While Andrew is quite spot on in his description of both of them being Escape Artists at different points in the series (seeing their individual escapes from conviction as his answer and your question point out), I would see it from a different perspective. I would say that Will in his role as a barrister is the true Escape Artist. If the series shows us one thing with all these different cases, it's that there is always a way for a clever barrister to bend the law to his needs and help a criminal escape from conviction, no matter how pressing the evidence is. So not only the escaping criminals are Escape Artists, but even more so the lawyers that effectively facilitate their escape.
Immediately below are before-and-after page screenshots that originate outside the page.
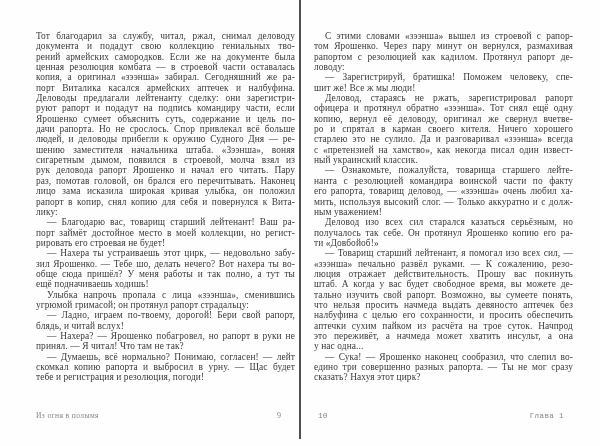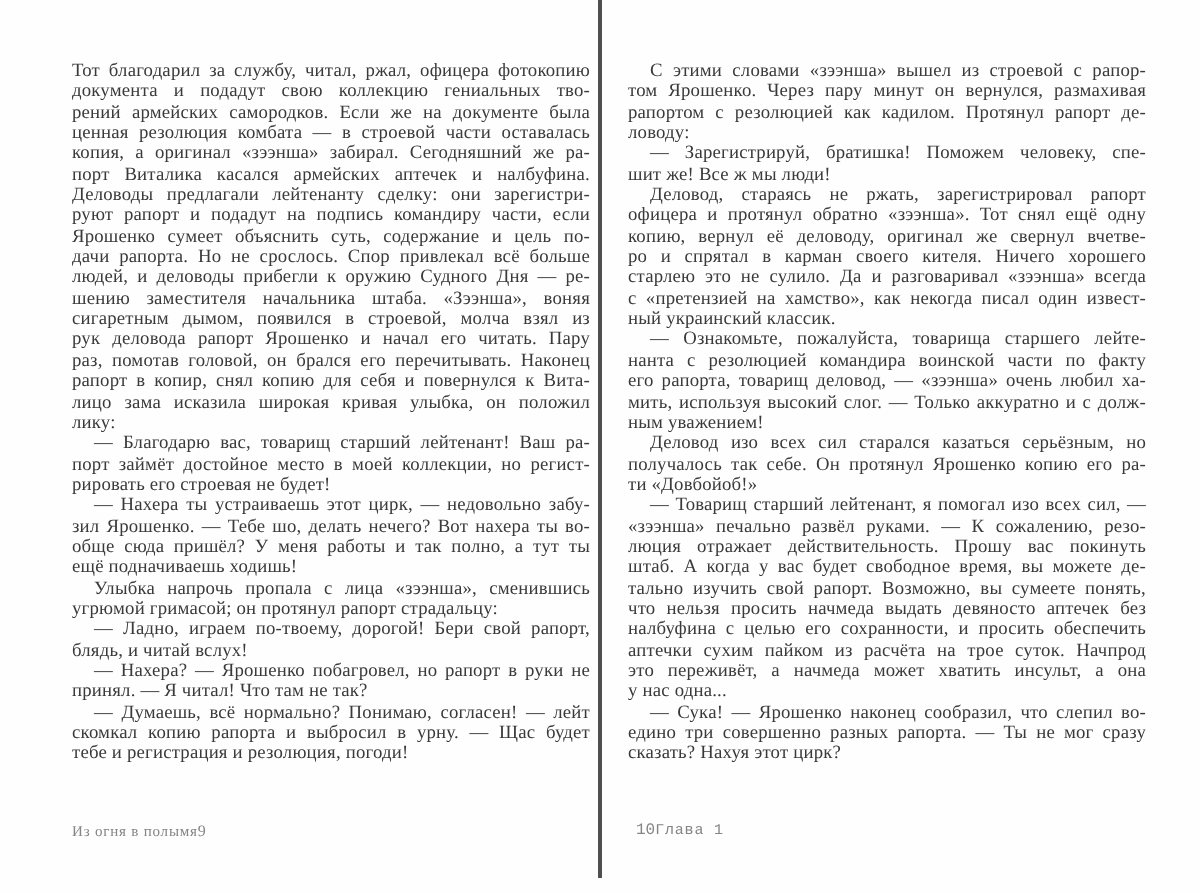--- a/index.html
+++ b/index.html
@@ -65,7 +65,7 @@
 <div class="spread">
 
   <div class="page-text left" id="left-page-text">
-      <div class="line">Тот благодарил за службу, читал, ржал, офицера фотокопию</div>
+      <div class="line">Тот благодарил за службу, читал, ржал, снимал деловоду</div>
       <div class="line">документа и подадут свою коллекцию гениальных тво-</div>
       <div class="line">рений армейских самородков. Если же на документе была</div>
       <div class="line">ценная резолюция комбата — в строевой части оставалась</div>

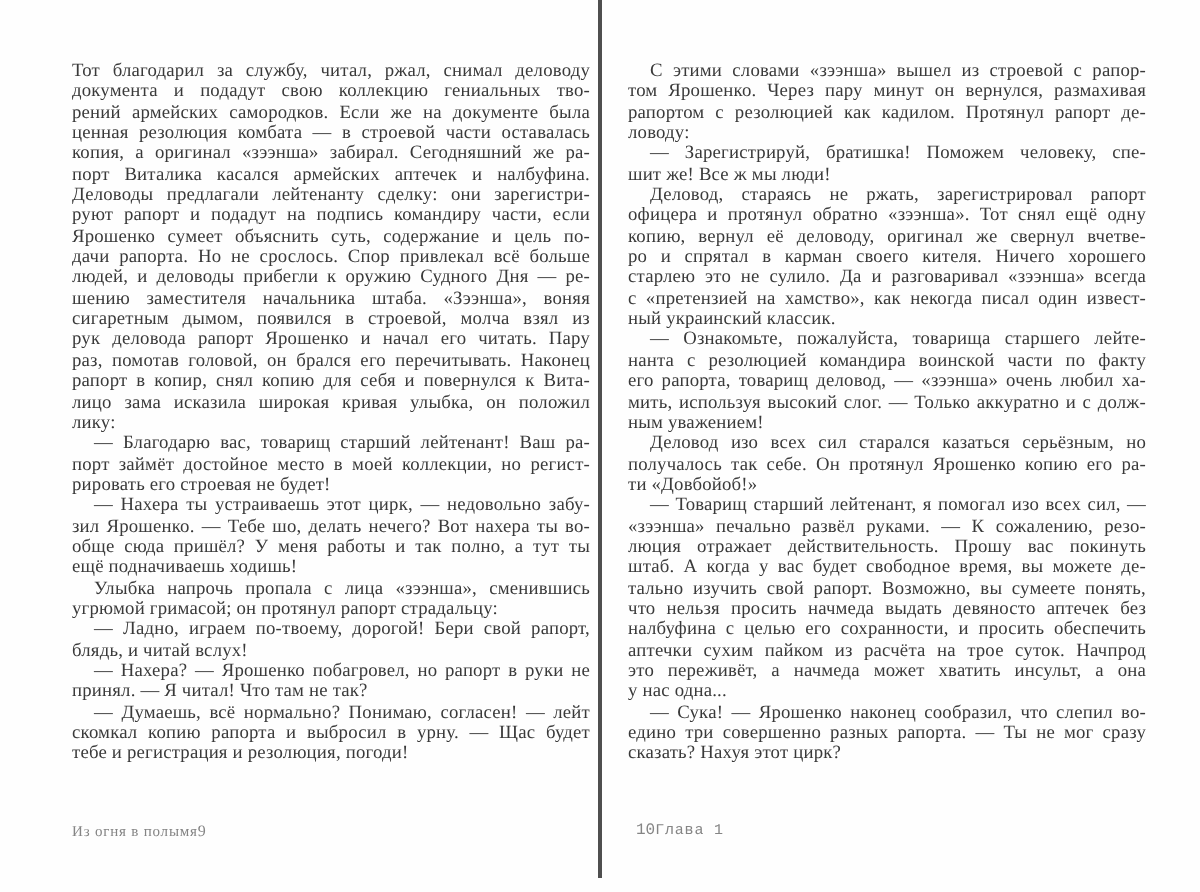--- a/index.html
+++ b/index.html
@@ -80,8 +80,8 @@
       <div class="line">сигаретным дымом, появился в строевой, молча взял из</div>
       <div class="line">рук деловода рапорт Ярошенко и начал его читать. Пару</div>
       <div class="line">раз, помотав головой, он брался его перечитывать. Наконец</div>
+      <div class="line">лицо зама исказила широкая кривая улыбка, он положил</div>
       <div class="line">рапорт в копир, снял копию для себя и повернулся к Вита-</div>
-      <div class="line">лицо зама исказила широкая кривая улыбка, он положил</div>
       <div class="line last">лику:</div>
       <div class="line indent">— Благодарю вас, товарищ старший лейтенант! Ваш ра-</div>
       <div class="line">порт займёт достойное место в моей коллекции, но регист-</div>

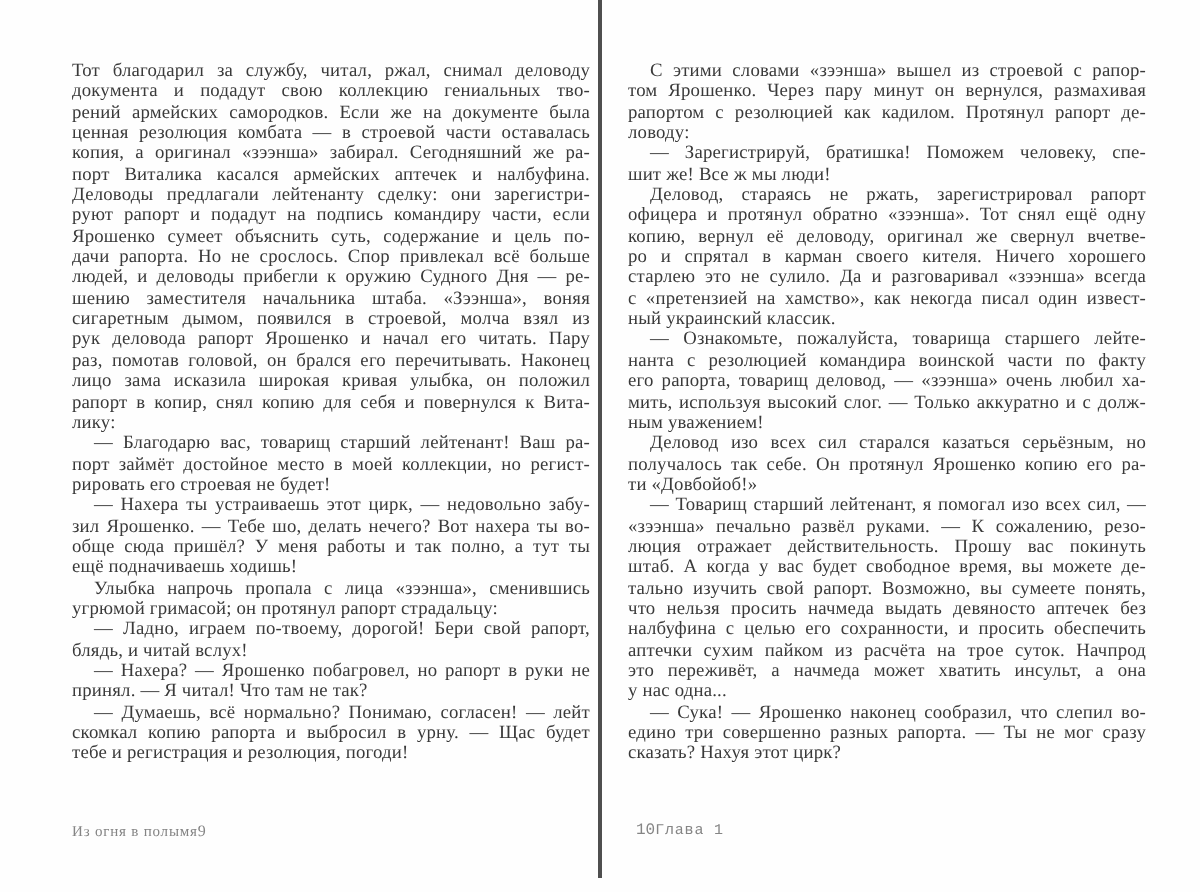--- a/index.html
+++ b/index.html
@@ -49,7 +49,7 @@
     position: absolute;
     top: 411px;
     display: flex;
-    justify-content: flex-start;
+    justify-content: space-between;
     align-items: baseline;
     color: var(--muted);
     font-size: 7.5px;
This is first emphasized in the dialogue near the beginning of Episode 1, when Will is unwillingly handed over the files about Foyle's case and his boss comments:
I can't say I blame them. If I was in their client's shoes I'd want
your record on my side. If you are chained up in a safe at the bottom
of a shark tank, you don't call for Paul Daniels...you call for
Comparing Will to Houdini, and thus the ultimate Escape Artist, required to save the effectively doomed Foyle (seeing the pressing evidence against him). And it is this role as Escape Artist that finally takes its (at first moral, and later sadly real) toll from his life.
This is also to some degree reinforced by the BBC's introduction of the show saying
David Tennant plays Will Burton, a talented junior barrister who
specialises in spiriting people out of tight legal corners, hence his
nickname of 'The Escape Artist'.
(Together with Andrew's answer Will could even be seen as Escape Artist in multiple ways, especially in his last case, where he is accused and defender in unison.)